Exercise inputs:
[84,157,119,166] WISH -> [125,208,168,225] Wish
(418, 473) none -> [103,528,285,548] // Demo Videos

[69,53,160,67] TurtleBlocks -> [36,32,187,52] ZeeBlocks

--

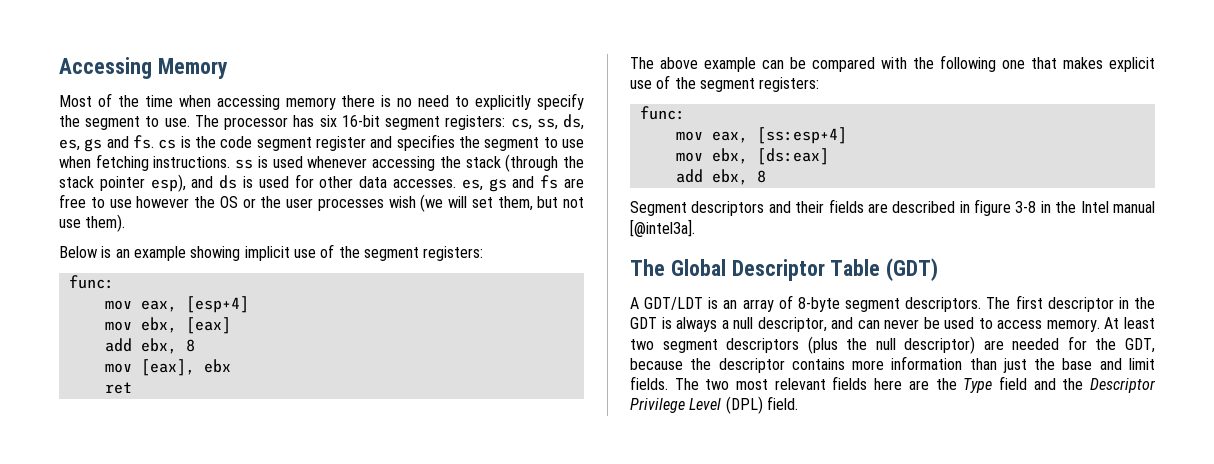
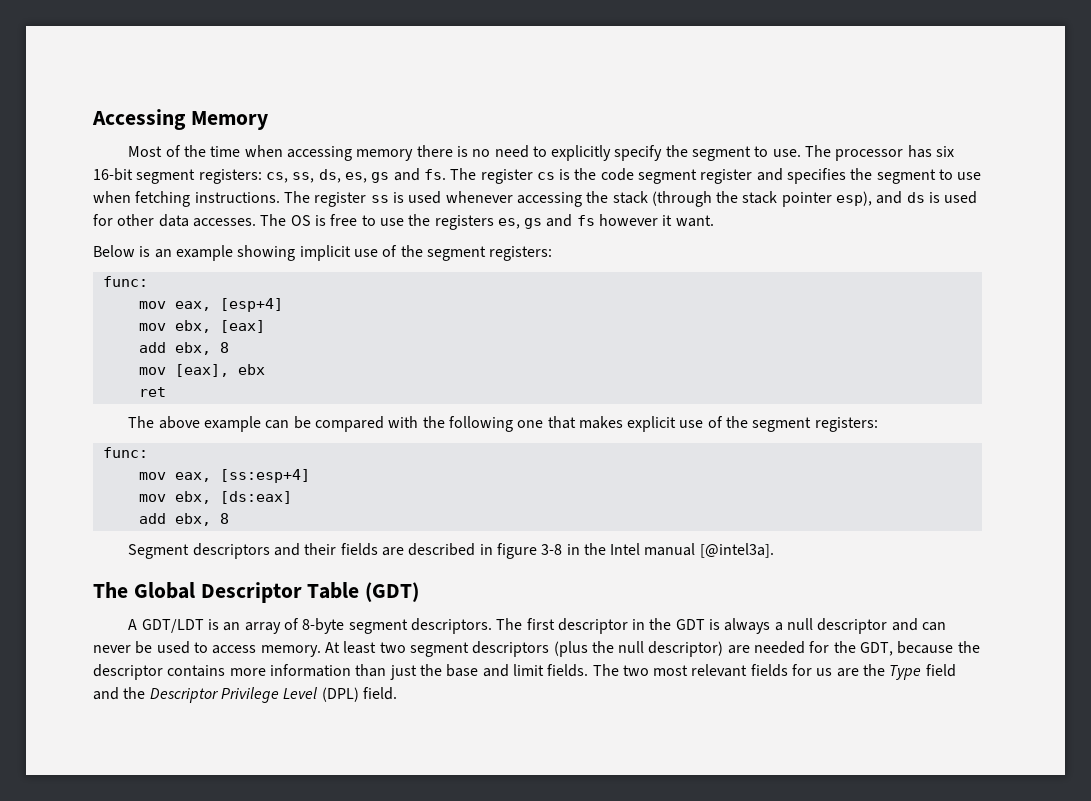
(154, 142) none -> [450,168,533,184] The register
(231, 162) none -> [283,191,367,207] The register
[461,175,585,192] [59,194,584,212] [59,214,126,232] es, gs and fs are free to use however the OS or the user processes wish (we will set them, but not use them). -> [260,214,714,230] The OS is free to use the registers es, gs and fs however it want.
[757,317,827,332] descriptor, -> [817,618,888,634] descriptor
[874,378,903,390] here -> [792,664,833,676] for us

What is needed: Look in the material above for the line with "(231, 162) none" and the line with "[874,378,903,390] here ->", and transcribe exactly those lines and all lines between them, nothing more.

Task answer:
(231, 162) none -> [283,191,367,207] The register
[461,175,585,192] [59,194,584,212] [59,214,126,232] es, gs and fs are free to use however the OS or the user processes wish (we will set them, but not use them). -> [260,214,714,230] The OS is free to use the registers es, gs and fs however it want.
[757,317,827,332] descriptor, -> [817,618,888,634] descriptor
[874,378,903,390] here -> [792,664,833,676] for us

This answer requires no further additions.